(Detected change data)
+++

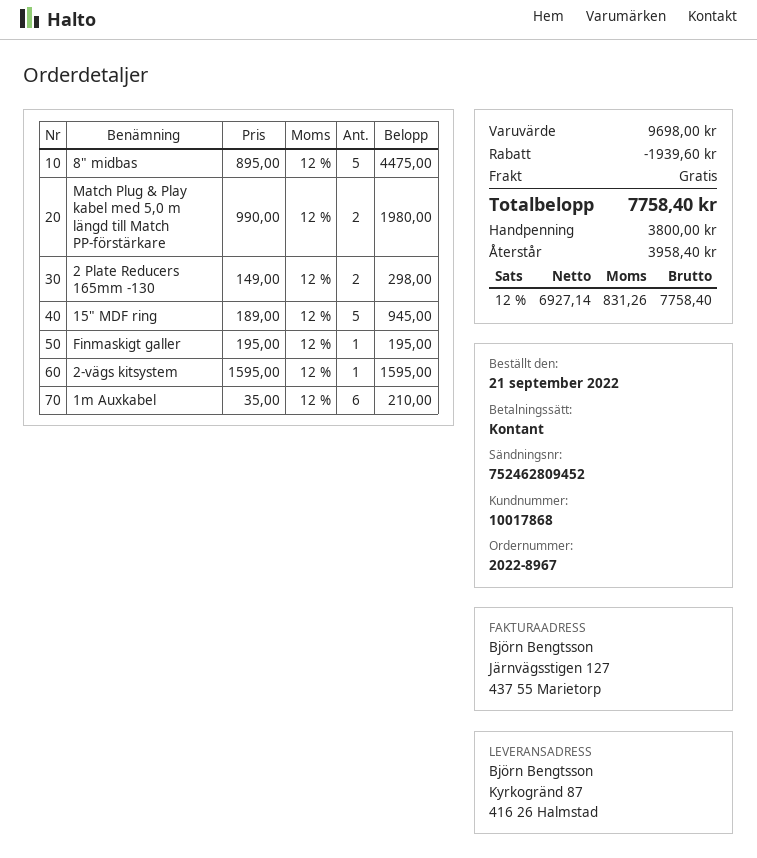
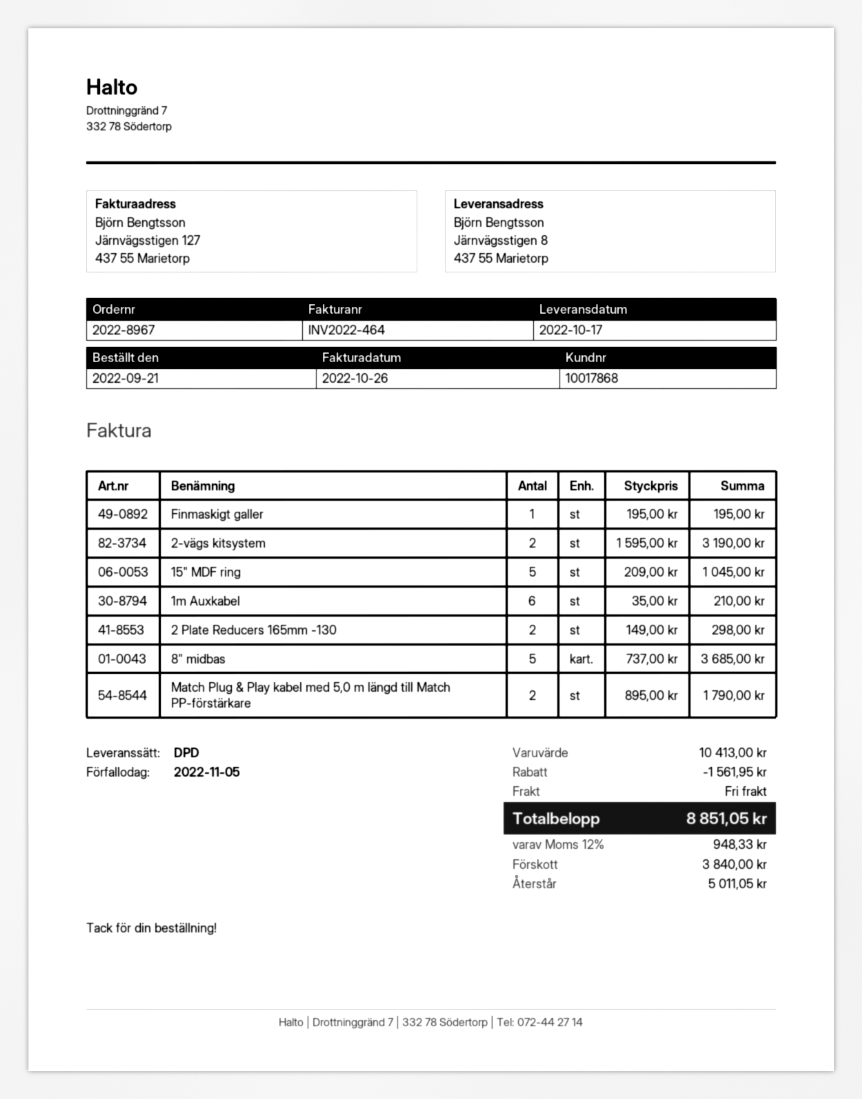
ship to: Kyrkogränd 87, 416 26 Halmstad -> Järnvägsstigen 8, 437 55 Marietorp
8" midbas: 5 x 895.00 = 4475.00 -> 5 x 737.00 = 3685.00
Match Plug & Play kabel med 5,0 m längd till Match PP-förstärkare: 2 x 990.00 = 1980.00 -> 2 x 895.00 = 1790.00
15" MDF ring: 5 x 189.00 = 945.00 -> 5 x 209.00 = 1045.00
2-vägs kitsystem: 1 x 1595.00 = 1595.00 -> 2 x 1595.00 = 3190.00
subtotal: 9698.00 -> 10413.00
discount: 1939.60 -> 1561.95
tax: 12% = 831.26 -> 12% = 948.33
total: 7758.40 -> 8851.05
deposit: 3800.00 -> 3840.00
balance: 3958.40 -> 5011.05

+++

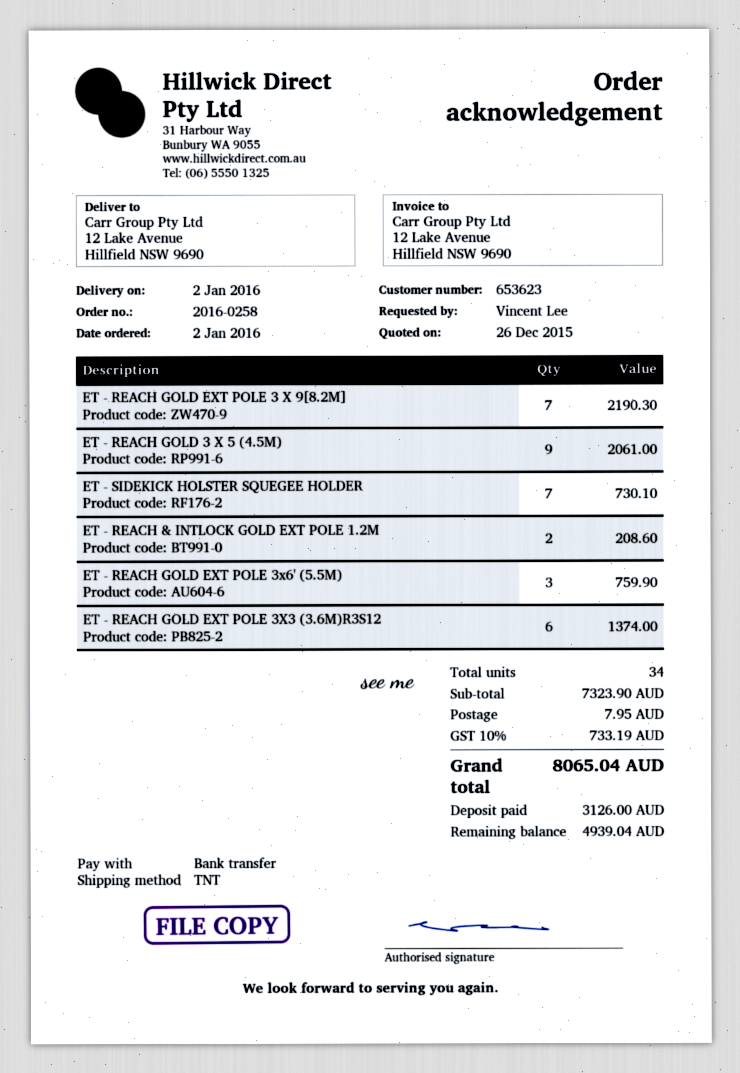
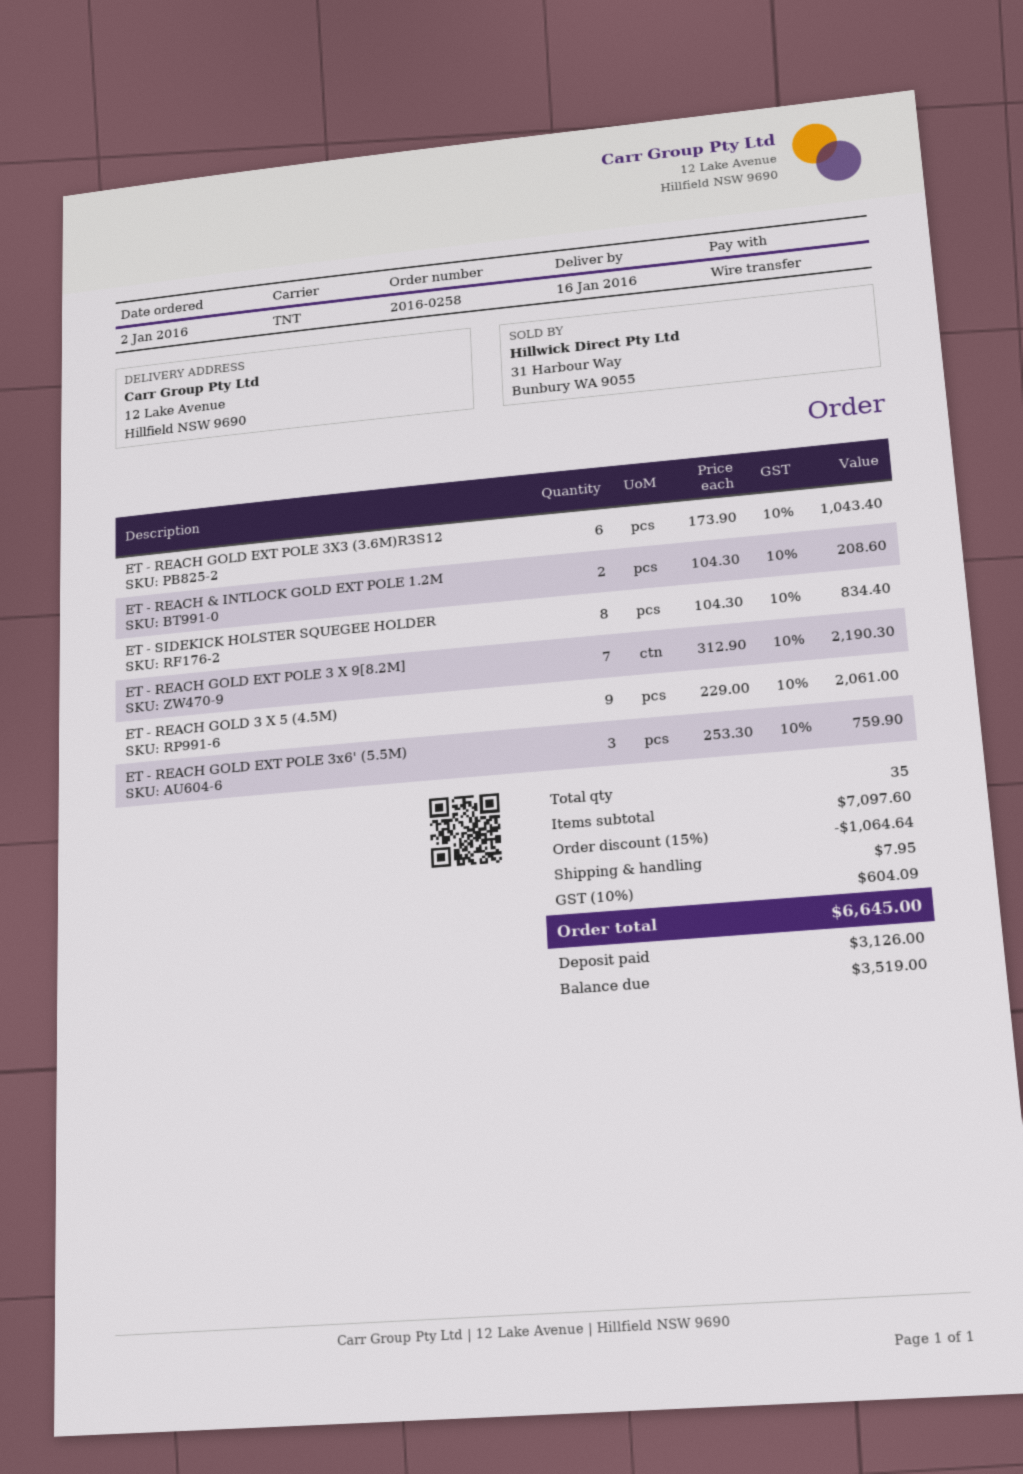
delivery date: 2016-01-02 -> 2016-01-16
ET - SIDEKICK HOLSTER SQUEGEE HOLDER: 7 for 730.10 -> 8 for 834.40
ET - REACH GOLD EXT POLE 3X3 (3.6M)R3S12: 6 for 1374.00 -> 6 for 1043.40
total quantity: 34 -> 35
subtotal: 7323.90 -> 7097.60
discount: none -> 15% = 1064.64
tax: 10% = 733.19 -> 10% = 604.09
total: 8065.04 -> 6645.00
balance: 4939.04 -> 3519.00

+++

Brief: Word for word, restate the lines above from the line containing "ET - REACH GOLD" through the line containing "balance: 4939.04 -> 3519.00", with both included and nothing else.

Written answer:
ET - REACH GOLD EXT POLE 3X3 (3.6M)R3S12: 6 for 1374.00 -> 6 for 1043.40
total quantity: 34 -> 35
subtotal: 7323.90 -> 7097.60
discount: none -> 15% = 1064.64
tax: 10% = 733.19 -> 10% = 604.09
total: 8065.04 -> 6645.00
balance: 4939.04 -> 3519.00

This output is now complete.